Eliminates the state's obligation to use a portion of gas tax revenues for local transit.


----------



## Bob Dylan (Jan 9, 2010)

PetalumaLoco said:


> Eliminates the state's obligation to use a portion of gas tax revenues for local transit.


Question: I know he's "The Terminator" but how can a Governor overturn a Supreme Court decision? I know California has wierd stuff that goes on

but thought the Supremes were "The Law"??? :blink:


----------



## PetalumaLoco (Jan 9, 2010)

jimhudson said:


> PetalumaLoco said:
> 
> 
> > Eliminates the state's obligation to use a portion of gas tax revenues for local transit.
> ...


I don't think he did overturn it. The court ruled he couldn't divert _gas tax_ funds. So, he eliminates the gas tax, and charges an excise tax instead. Poof! Problem solved.


----------



## Bob Dylan (Jan 9, 2010)

PetalumaLoco said:


> jimhudson said:
> 
> 
> > PetalumaLoco said:
> ...


OK, that 'splains that!The old smoke and mirrors routine! Guess when Arnies gone and yall reelect Gov. Moonbeam (suddenly it's 1968) maybe things can return to normal! If it wasnt so damn expensive California would have 250,000,000 people since it's still such a cool place!


----------



## DowneasterPassenger (Jan 9, 2010)

Prediction: Legislature and Governor deadlocked over budget, take the state government to the brink of shutting down again, and then ask the voters to fix the problem in a ballot measure....

Winners: no one. Losers: students, poor, disabled, elderly and transit riders.

Been there, done that, seen the movie, got the T-shirt.


----------



## PetalumaLoco (Jan 9, 2010)

jimhudson said:


> PetalumaLoco said:
> 
> 
> > jimhudson said:
> ...


I don't know when things will ever get better here financially. The gov't is busted. None of the gubernatorial candidates have a solution as far as I can see, same old rhetoric. Need to throw everyone and everything out in Sac and start over. :angry:


----------



## DET63 (Jan 12, 2010)

PetalumaLoco said:


> jimhudson said:
> 
> 
> > PetalumaLoco said:
> ...


I thought that was supposed to happen on a regular basis with term limits.


----------



## PetalumaLoco (Jan 12, 2010)

DET63 said:


> I thought that was supposed to happen on a regular basis with term limits.


That's the "throw everything out" bit about my remark.
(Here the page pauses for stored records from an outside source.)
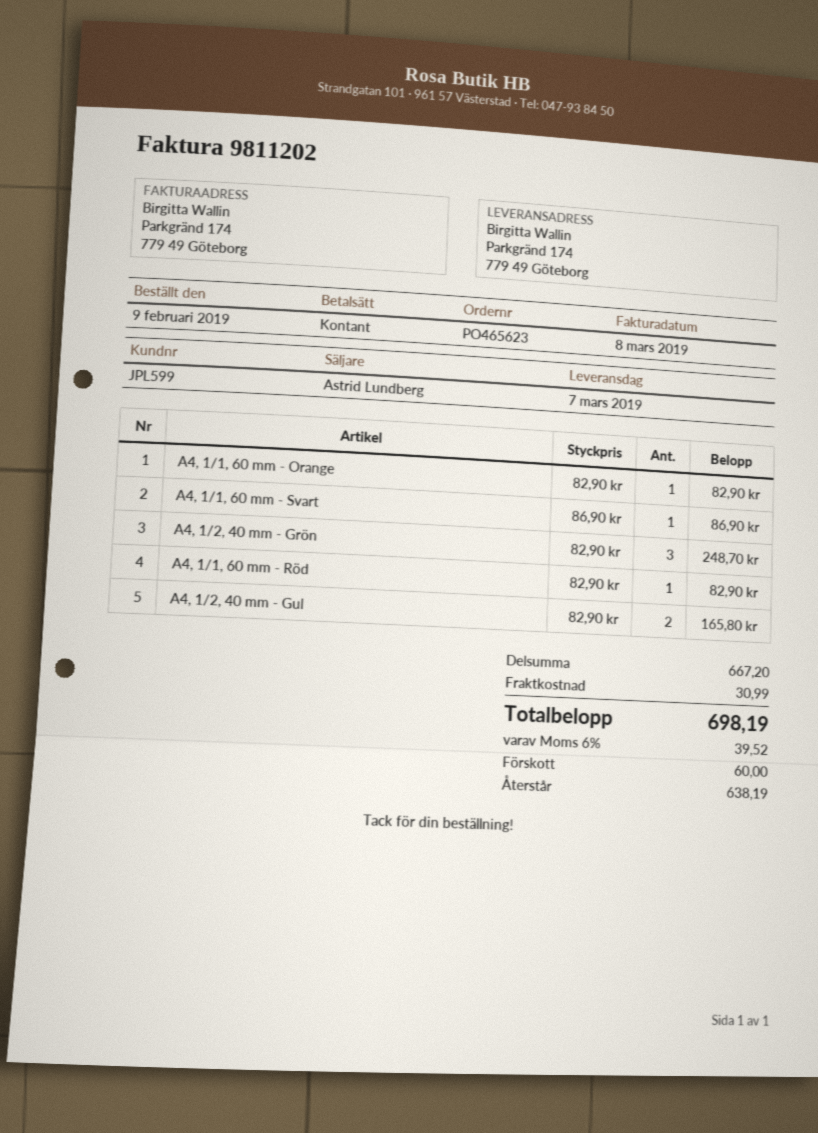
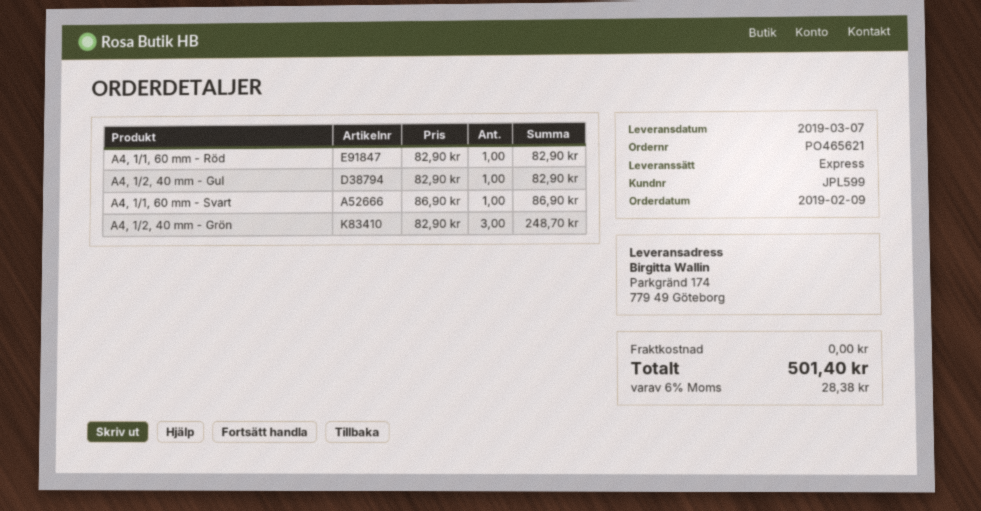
order number: PO465623 -> PO465621
A4, 1/1, 60 mm - Orange: 1 x 82.90 = 82.90 -> none
A4, 1/2, 40 mm - Gul: 2 x 82.90 = 165.80 -> 1 x 82.90 = 82.90
shipping: 30.99 -> 0.00
tax: 6% = 39.52 -> 6% = 28.38
total: 698.19 -> 501.40

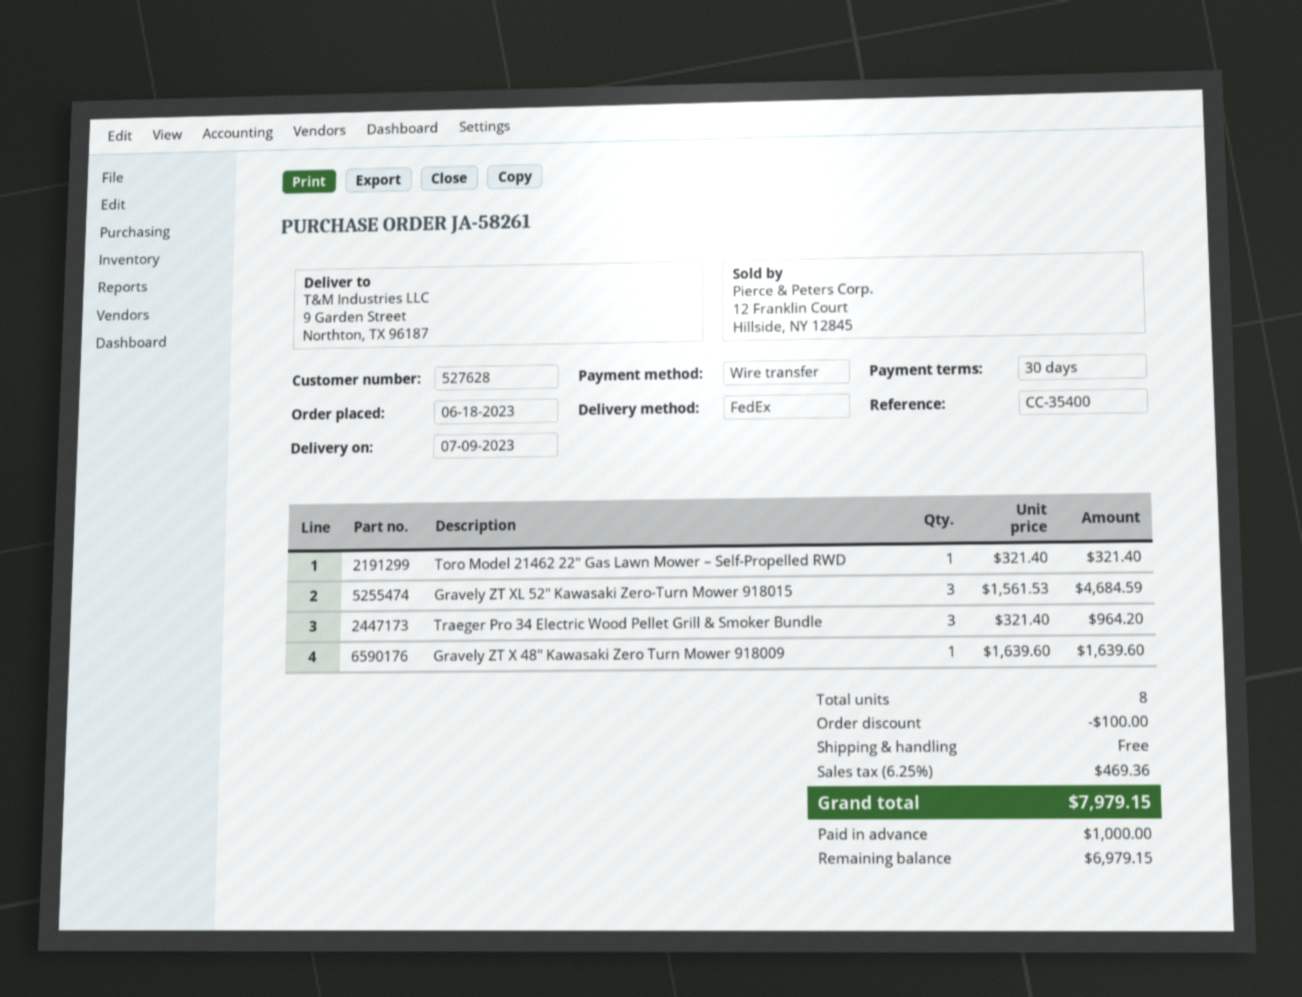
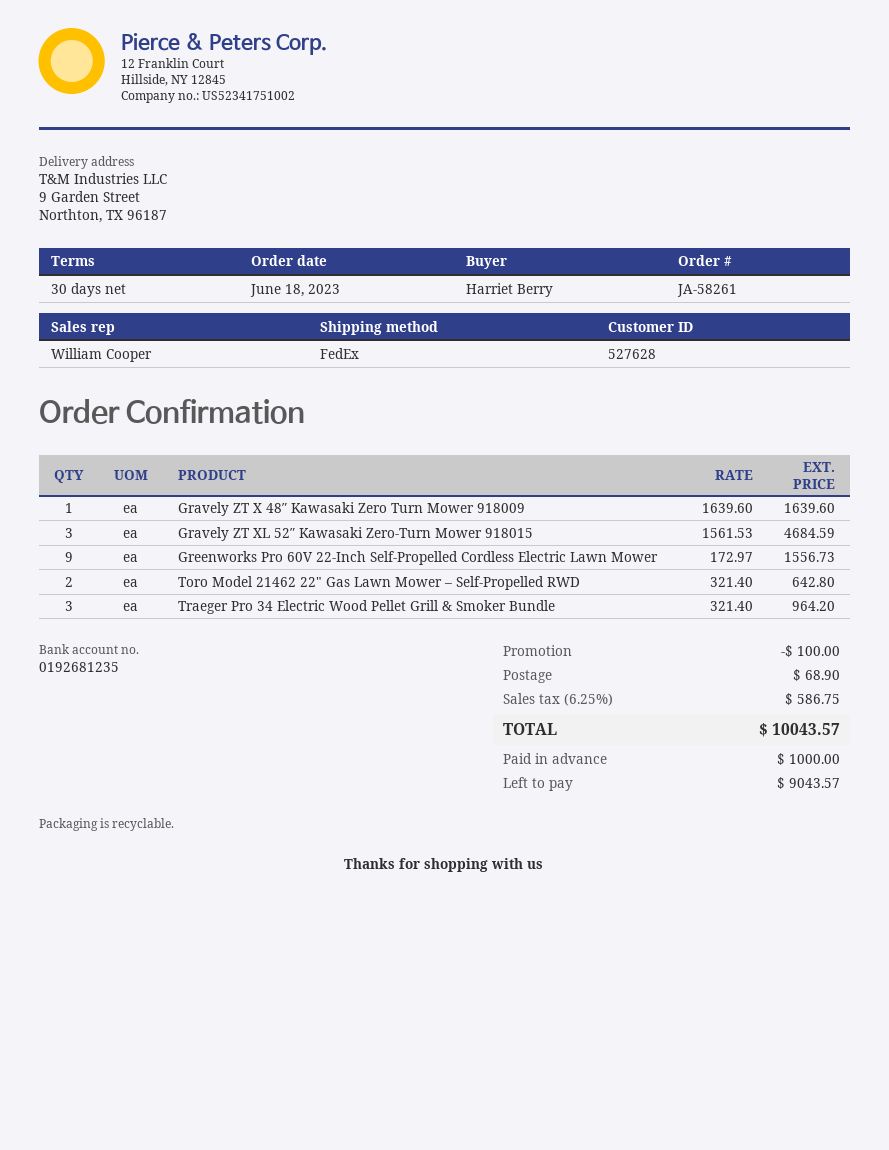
Toro Model 21462 22" Gas Lawn Mower – Self-Propelled RWD: 1 x 321.40 = 321.40 -> 2 x 321.40 = 642.80
Greenworks Pro 60V 22-Inch Self-Propelled Cordless Electric Lawn Mower: none -> 9 x 172.97 = 1556.73
shipping: 0.00 -> 68.90
tax: 6.25% = 469.36 -> 6.25% = 586.75
total: 7979.15 -> 10043.57
balance: 6979.15 -> 9043.57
Redistrict, and change the constitution so it doesn't take a super-majority to pass anything. Every year we go thru a delayed budget process, and we never do the things that may hurt to get the finances straightened out. It's no way to run a government. And toss the ballot initiatives (propositions) and make the politicians do their jobs. There are 28 initiatives under consideration for the next ballot - and that's not a record, there's been more.


----------



## DET63 (Jan 12, 2010)

PetalumaLoco said:


> DET63 said:
> 
> 
> > I thought that was supposed to happen on a regular basis with term limits.
> ...


I disagree with getting rid of the supermajority requirement. That is often the only defense against politically popular but fiscally irresponsible spending.

There's absolutely no way to get rid of the ballot-initiative process; sometimes it's the only way to undo dangerous and irresponsible legislative decisions.
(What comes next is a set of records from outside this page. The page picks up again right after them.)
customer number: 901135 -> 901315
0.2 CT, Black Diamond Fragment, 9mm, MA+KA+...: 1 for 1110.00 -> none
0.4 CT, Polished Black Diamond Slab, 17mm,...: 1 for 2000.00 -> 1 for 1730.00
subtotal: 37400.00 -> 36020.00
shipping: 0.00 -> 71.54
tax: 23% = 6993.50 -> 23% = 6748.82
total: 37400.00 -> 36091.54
People do need to be much better informed about what the politicians are doing however—especially their own legislators, who often get a pass after passing irresponsible bills by bringing home lots of pork to their home districts.


----------



## tp49 (Jan 12, 2010)

Term limits have led us into many of the problems we have now. The legislature is afraid to make hard and politically unpopular decisions because many are too focused on their next stop in the revolving door of California state political offices.



DET63 said:


> There's absolutely no way to get rid of the ballot-initiative process; sometimes it's the only way to undo dangerous and irresponsible legislative decisions.


Yes there is. It's called a Constitutional convention which is something this state sorely needs.

Figuring that both you guys live in California (I can tell Petaluma does) are you guys willing to put your vote where your ire is starting with your incumbent Assembly member and Senator? I know I'm not voting for anyone running for statewide office or the legislature who is an incumbent or a "revolving door" Constitutional officer type.


----------



## PetalumaLoco (Jan 12, 2010)

tp49 said:


> Term limits have led us into many of the problems we have now. The legislature is afraid to make hard and politically unpopular decisions because many are too focused on their next stop in the revolving door of California state political offices.
> 
> 
> DET63 said:
> ...


Good point. Might as well walk the talk.

BTW I've sworn off signing those ballot initiatives, except for redistricting and changing the state constitution. It's a sure bet the politicians won't do anything about those 2 issues.


----------



## DET63 (Jan 17, 2010)

I almost never vote for incumbents; unfortunately, most of them run unopposed or with only token opposition, at least where I live.


----------



## PetalumaLoco (Jan 17, 2010)

DET63 said:


> I almost never vote for incumbents; unfortunately, most of them run unopposed or with only token opposition, at least where I live.


True here too.


----------



## DET63 (Jan 19, 2010)

PetalumaLoco said:


> DET63 said:
> 
> 
> > I almost never vote for incumbents; unfortunately, most of them run unopposed or with only token opposition, at least where I live.
> ...


I live in the Bay Area (don't want to get too specific :lol: ), so I'm not too far from you.


----------



## PetalumaLoco (Jan 19, 2010)

DET63 said:


> PetalumaLoco said:
> 
> 
> > DET63 said:
> ...


Yeah I gathered that.


----------



## had8ley (Mar 13, 2010)

Geee...a Terminator that actually terminates something. A disgrace to true politicians who would rather talk something to death :lol: :lol: :lol: :lol: :lol: !!!


----------



## Joel N. Weber II (Mar 13, 2010)

DET63 said:


> There's absolutely no way to get rid of the ballot-initiative process; sometimes it's the only way to undo dangerous and irresponsible legislative decisions.


Massachusetts has a ballot initiative process, but we also allow our legislature to modify and overturn things that have been passed via the ballot initiative process. The advantage of the Massachusetts system over the California system is that it is easier to change laws that were passed long ago by the ballot initiative process that no longer make so much sense.


----------